I could create a webpage for the Notes and Queries, something dynamic that could react to actual questions and be added to as and when the thought caught me, not a one-off and almost certainly incomplete print version within these covers. And coincidentally it might allay the suspicions of that breed of e-fan who give the impression that paper is just something they wipe their bottoms on, proving that we here from Fanzine Days are in fact maintaining a salient within the digital age.

So here we are then. If you, Dear Reader, find anything in the following sufficiently inexplicable or bizarre (not counting the project as a whole, please...) as to require amplification then please email me. I will certainly do my best to inform and amuse, and the exchange may eventually be webbed. In fact have a look there right now: there might be something...

—Greg Pickersgill

Who’s Crazy
Claire Brialey & Mark Plummer

It will, of course, come as no surprise when we say that things were not meant to happen this way. There had been a plan, but the plan had come to nothing and we—the two of us, plus bits of Plokta and Pat McMurray—were sitting around wondering what, if anything, we could do instead.

‘No time,’ we confidently asserted. 'Everybody too busy.’

This was essentially correct. It was April and the Worldcon was at the beginning of August. It had seemingly passed from being a Deep Time Far Future event to being pressed up right against our faces without ever passing through a transitional zone of being close but not that close. This was something of a false impression given by the looming deadline for programme items to be submitted to the top secret programme (or rather program) bunker in California wherein a miracle would occur and our vague ideas would emerge as a coherent schedule. The Worldcon was not exactly imminent. But it remained imminentish and this didn’t leave enough time to produce the hoped-for fanthology collecting the best fannish writing of the decade since Intersection.

But—and remarkably we hadn’t actually discussed this before—while we were both confidently asserting ‘No time’, and 'Everybody too busy’, we both thought there should be some kind of Greg collection, a Partial Printed Pickersgill, for the convention. The remarkably convenient fact that the back-catalogue from which it would need to draw wasn’t all that extensive, coupled with the fact that Pickersgill typing and mimeography of items such as Stop Breaking Down and Seamonsters was pretty good which facilitated scanning, led to the idea moving from being not-even-on-the-drawing-board to active-ongoing-project in about twenty-four hours before we’d actually thought to check with The Man Himself that this would be ok and not too embarrassing. TMH looked at us down the phone line, in that way he does, with an implicit suggestion that we must be mad to produce something which would have a probable market of about twenty copies, but we assured him that no, no, we were entirely cool with this, it’d be good, really it would, and the market is so more than about twenty copies but we are being entirely Realistic in our expectations and certainly won’t be printing so many that we have to buy a new shed to house all the unsold remainders, and Gregory hmpfed and said, well, ok then. And here we are.

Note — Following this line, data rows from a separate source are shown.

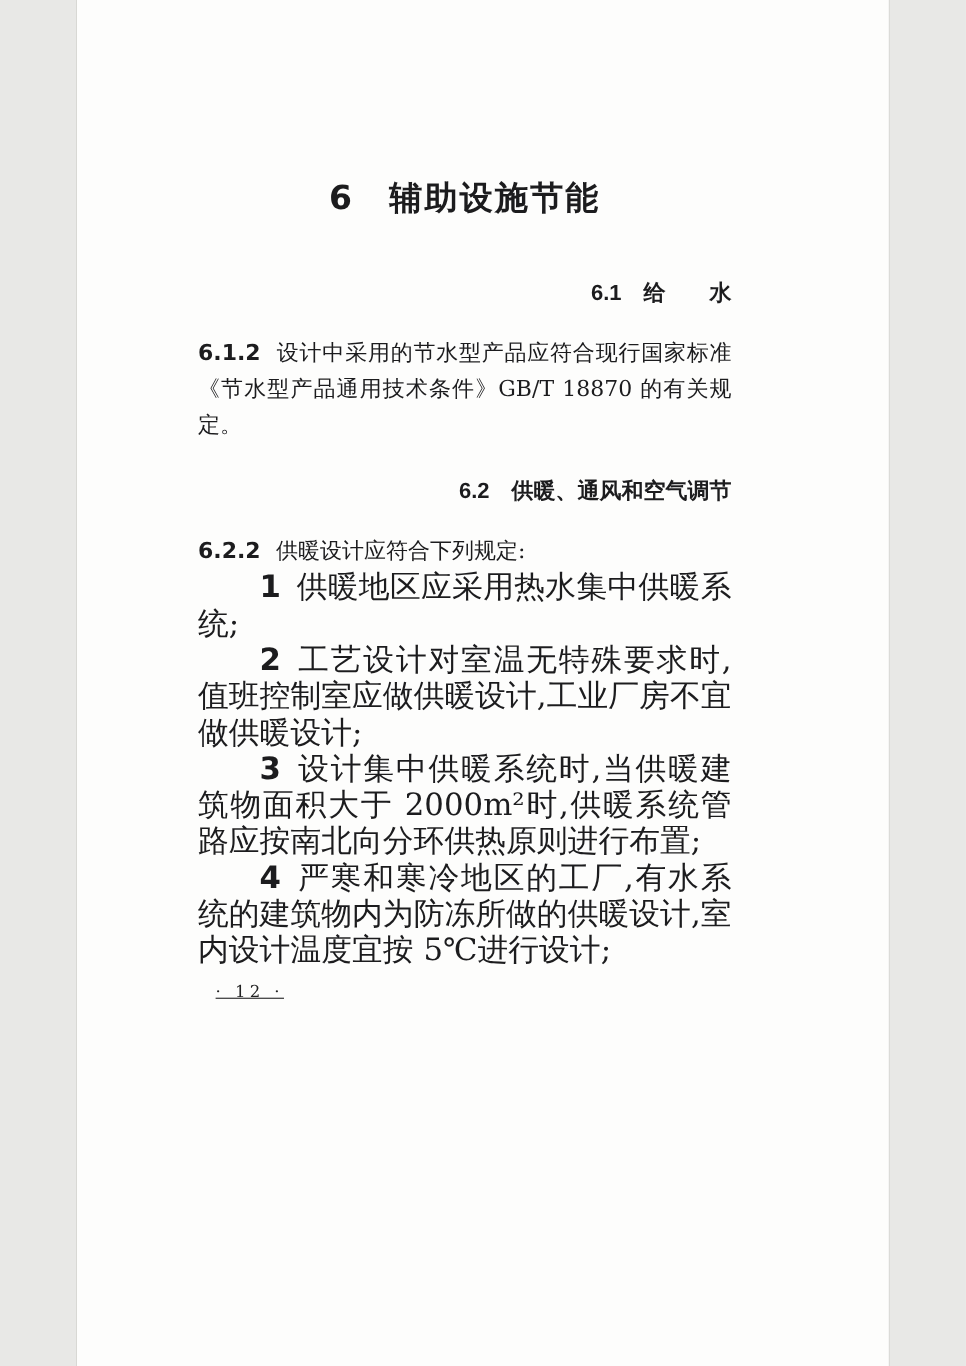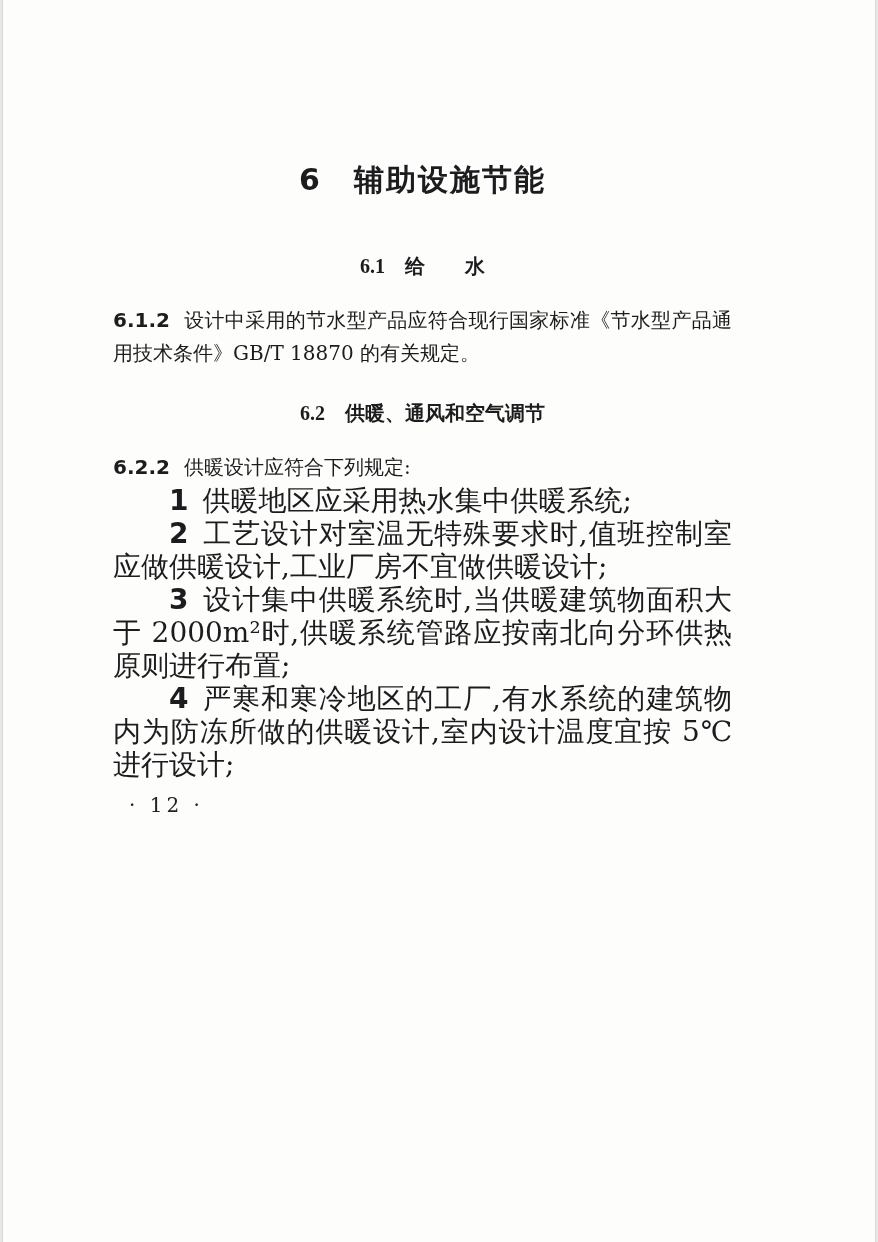--- a/index.html
+++ b/index.html
@@ -10,7 +10,7 @@
   }
   .page {
     position: relative;
-    width: 874px;
+    width: 740px;
     height: 1242px;
     margin: 0 auto;
     background: #fdfdfc;

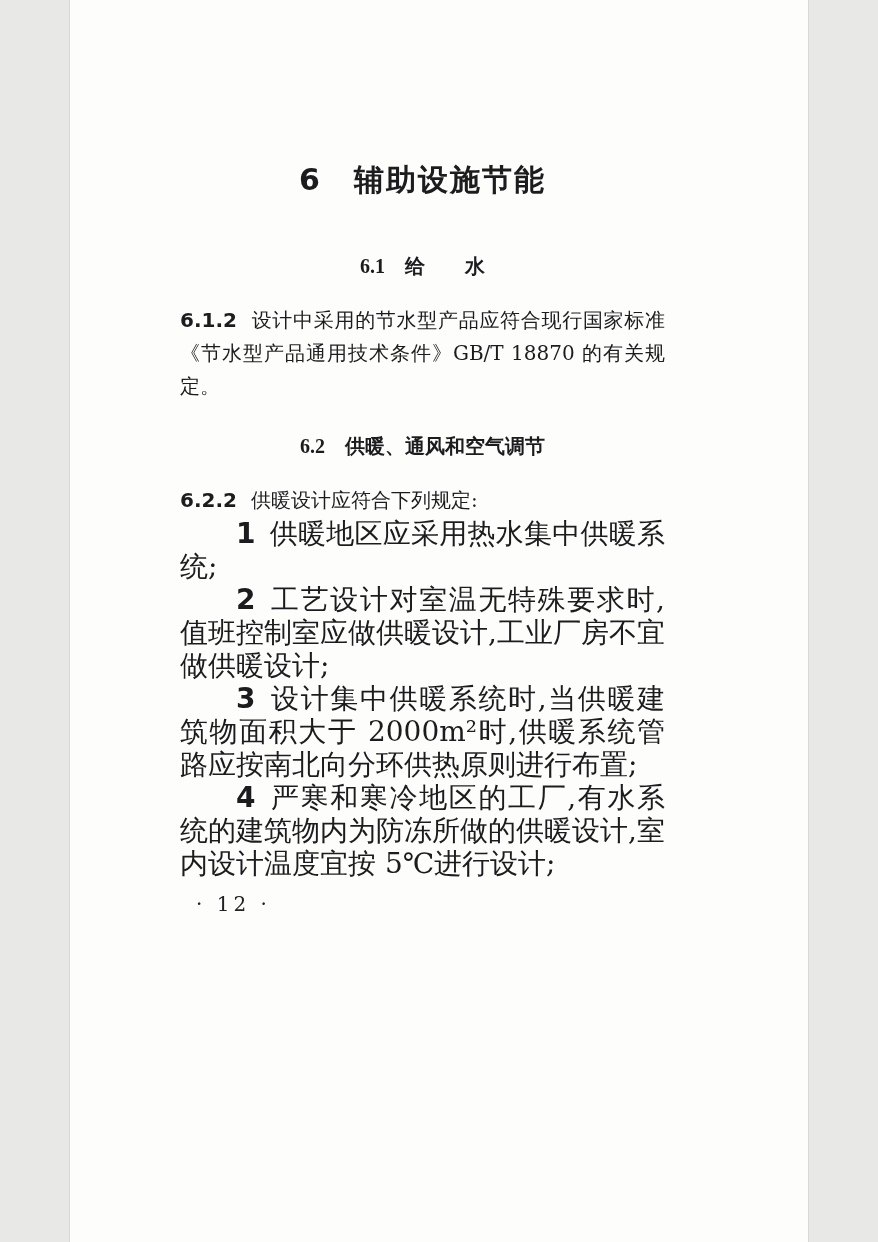--- a/index.html
+++ b/index.html
@@ -30,11 +30,11 @@
     font-family: "DejaVu Sans", "Liberation Sans", sans-serif;
   }
   .section-heading {
-    text-align: center;
+    text-align: right;
     font-size: 20px;
     font-weight: bold;
     margin: 30px 0 24px 0;
-    font-family: Liberation Serif, serif;
+    font-family: Liberation Sans, sans-serif;
   }
   .para {
     font-size: 20px;

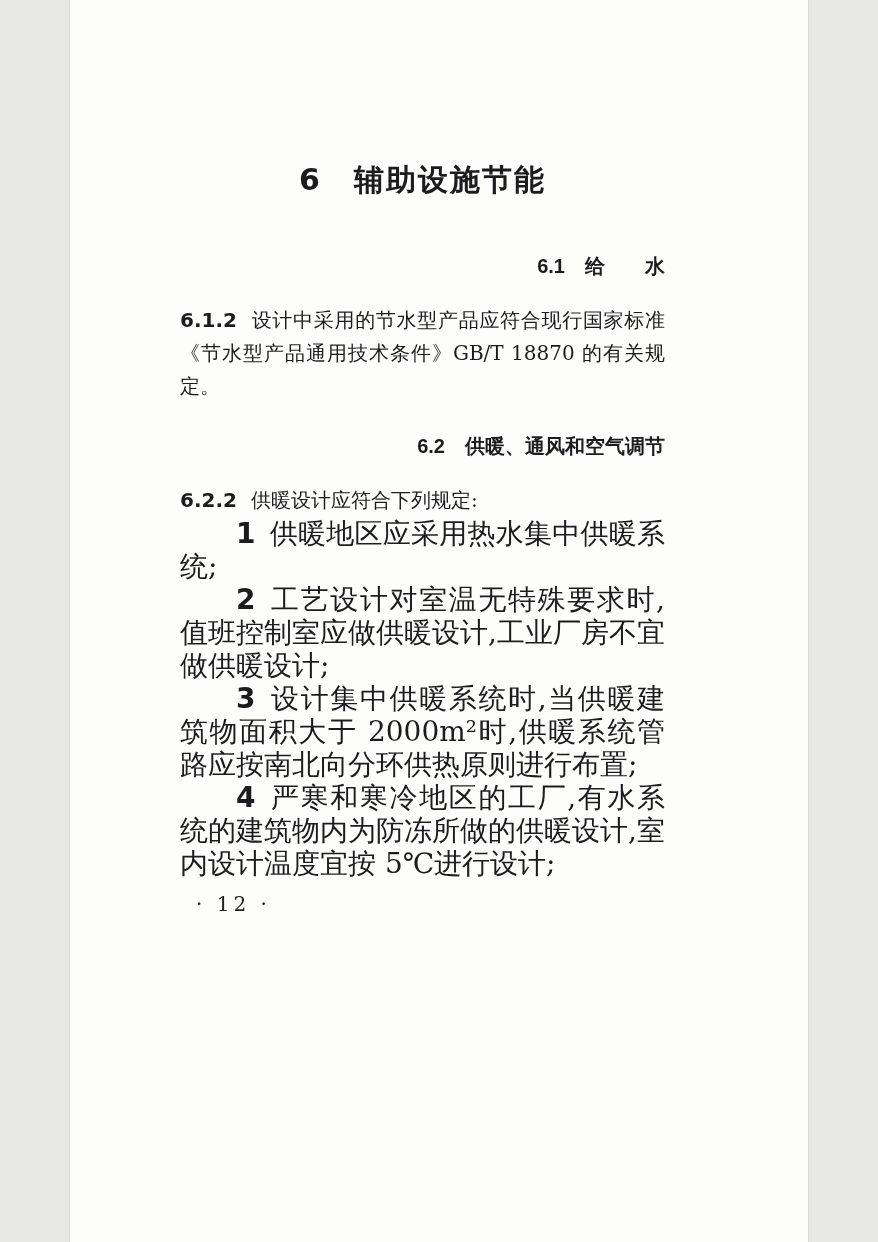--- a/index.html
+++ b/index.html
@@ -62,11 +62,12 @@
     font-family: "DejaVu Sans", "Liberation Sans", sans-serif;
   }
   .page-number {
-    font-size: 20px;
+    font-size: 15px;
     letter-spacing: 4px;
     margin-top: 12px;
     padding-left: 16px;
     color: #222;
+    text-decoration: underline;
   }
 </style>
 </head>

What follows has been drawn from various fanzines and elist posts, the earliest dating from 1970 and the most recent from earlier this year. The originals were never that widely available and are now even more difficult to find. It’s stuff we like, and we hope you like it too.

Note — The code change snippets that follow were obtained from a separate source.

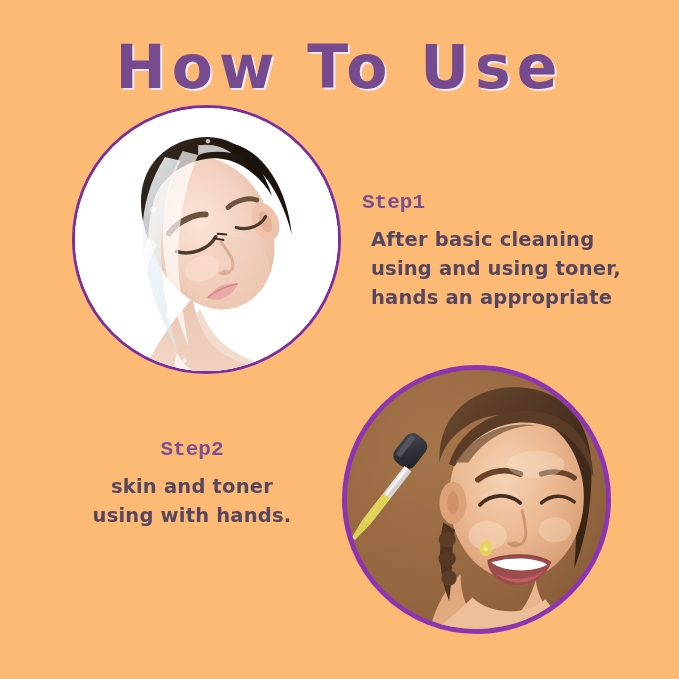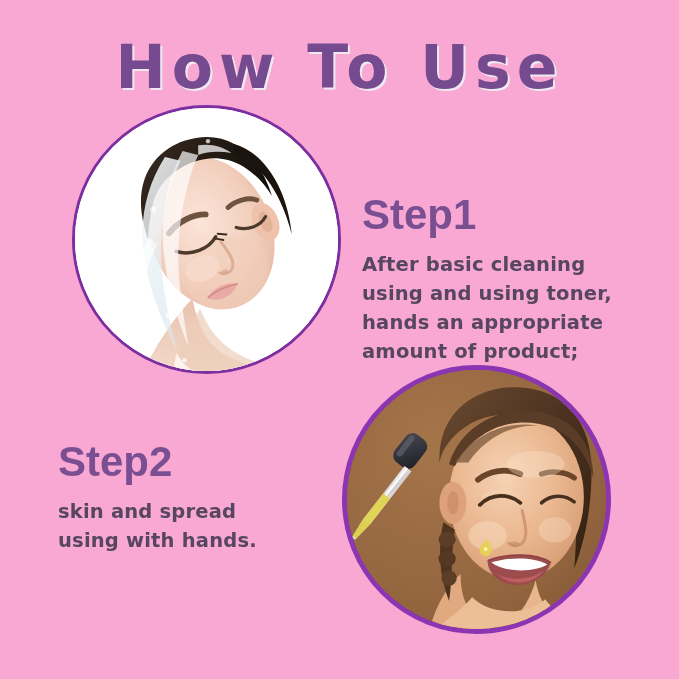--- a/index.html
+++ b/index.html
@@ -11,7 +11,7 @@
     position: relative;
     width: 679px;
     height: 679px;
-    background: #f9a8d4;
+    background: #fdba74;
     overflow: hidden;
     font-family: "DejaVu Sans", "Liberation Sans", sans-serif;
   }

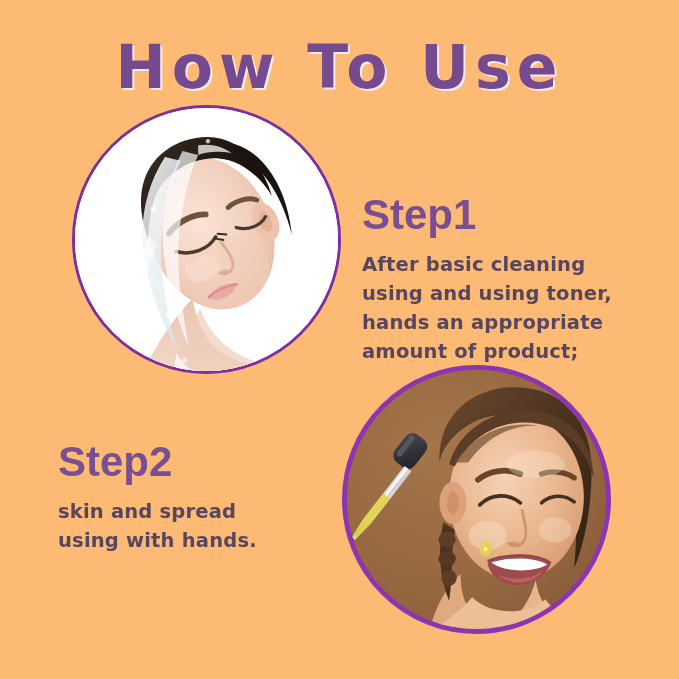--- a/index.html
+++ b/index.html
@@ -79,8 +79,8 @@
     text-align: left;
   }
   .step-heading {
-    font-family: Liberation Sans, sans-serif;
-    font-size: 42px;
+    font-family: Liberation Mono, monospace;
+    font-size: 21px;
     font-weight: bold;
     color: #7a4f92;
     line-height: 1.2;

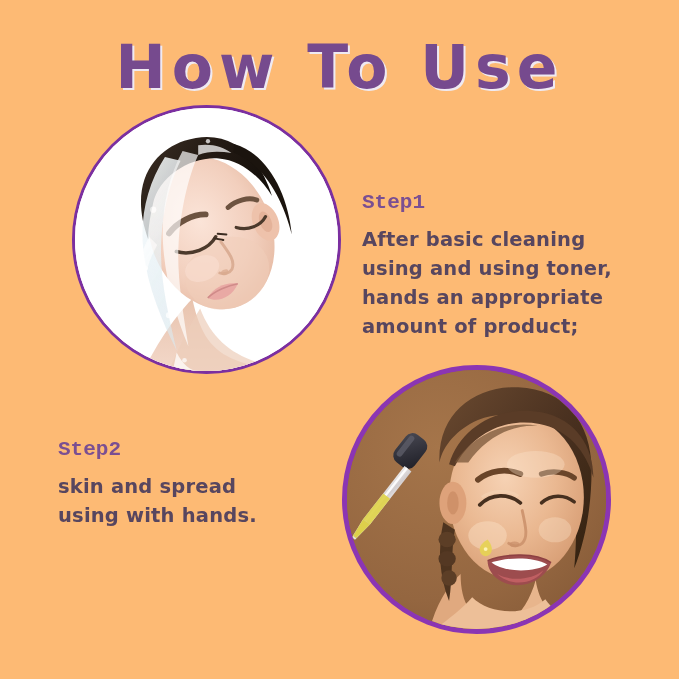--- a/index.html
+++ b/index.html
@@ -93,7 +93,7 @@
     font-weight: bold;
     color: #57465f;
     line-height: 1.48;
-    margin: 0;
+    margin: 9px;
     letter-spacing: 0.2px;
   }
   .step-body span {

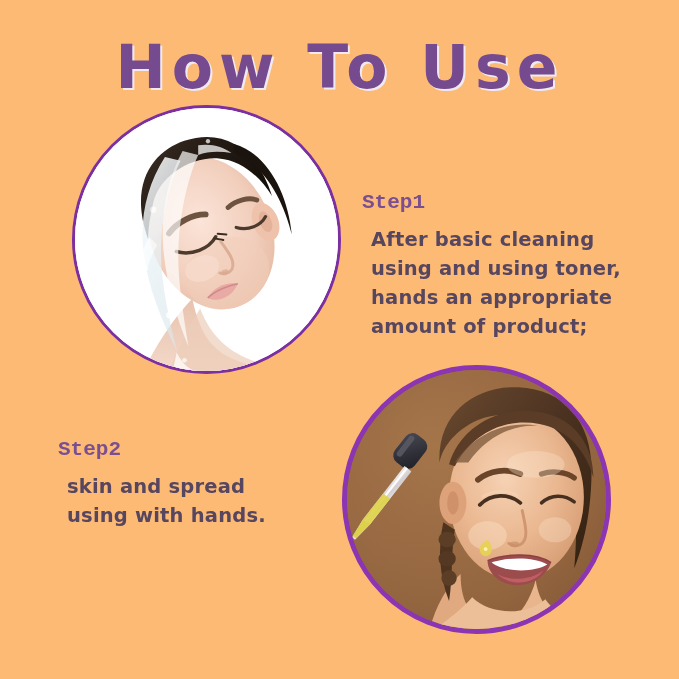--- a/index.html
+++ b/index.html
@@ -186,7 +186,6 @@
       <span>After basic cleaning</span>
       <span>using and using toner,</span>
       <span>hands an appropriate</span>
-      <span>amount of product;</span>
     </div>
   </div>
 

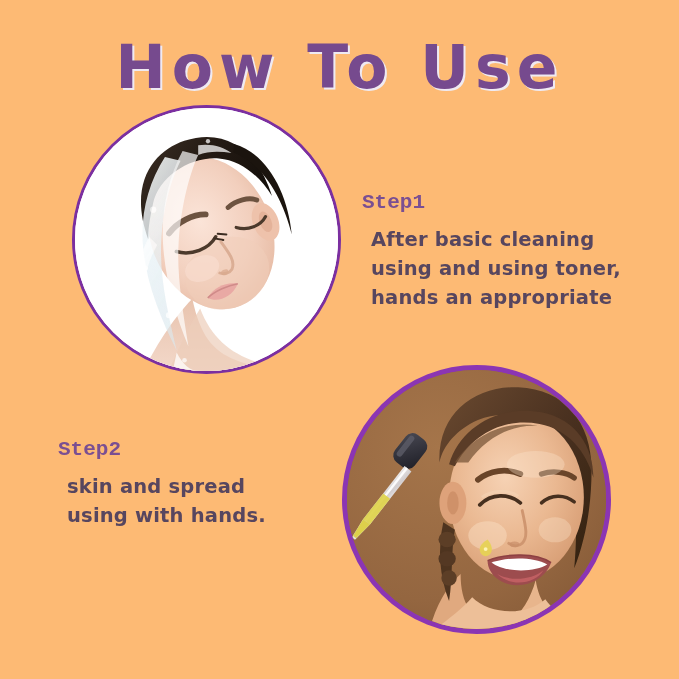--- a/index.html
+++ b/index.html
@@ -76,7 +76,7 @@
     left: 58px;
     top: 437px;
     width: 268px;
-    text-align: left;
+    text-align: center;
   }
   .step-heading {
     font-family: Liberation Mono, monospace;

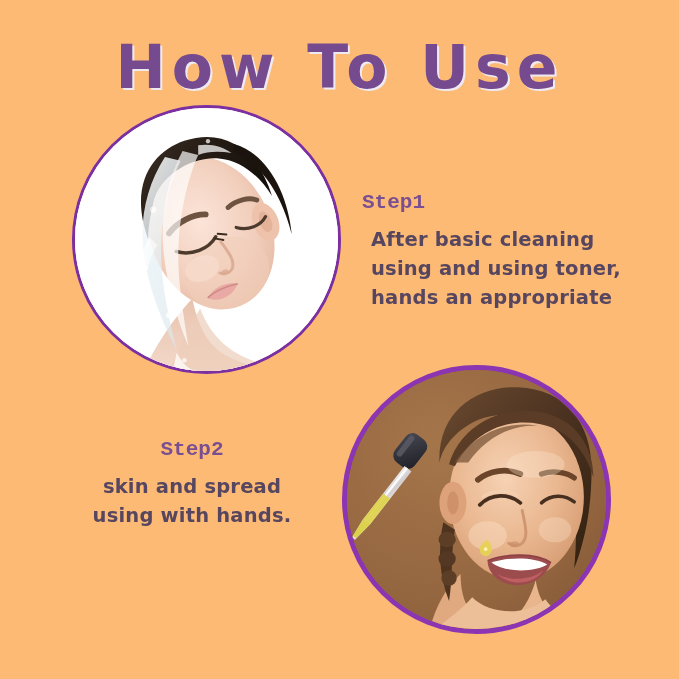--- a/index.html
+++ b/index.html
@@ -192,7 +192,7 @@
   <div class="step-block" id="step-two-block">
     <div class="step-heading">Step2</div>
     <div class="step-body">
-      <span>skin and spread</span>
+      <span>skin and toner</span>
       <span>using with hands.</span>
     </div>
   </div>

A Note on the Purity of the Text

The text that appears here is not exactly the same as the original. We haven’t edited it as such, but we don’t believe it’s doing anybody any favours to preserve an inconsequential twenty-year-old typo so we’ve corrected typing/spelling errors—including in a few cases where Greg has conceded it was deliberate at the time but, twenty years on, is  pretty much indistinguishable from an inconsequential typo so makes no difference really. We have also applied an element of standardisation to the typesetting of common fan terms across the years, although wouldn’t want to claim that we’ve aimed for consistency at the expense of Greg’s particular style.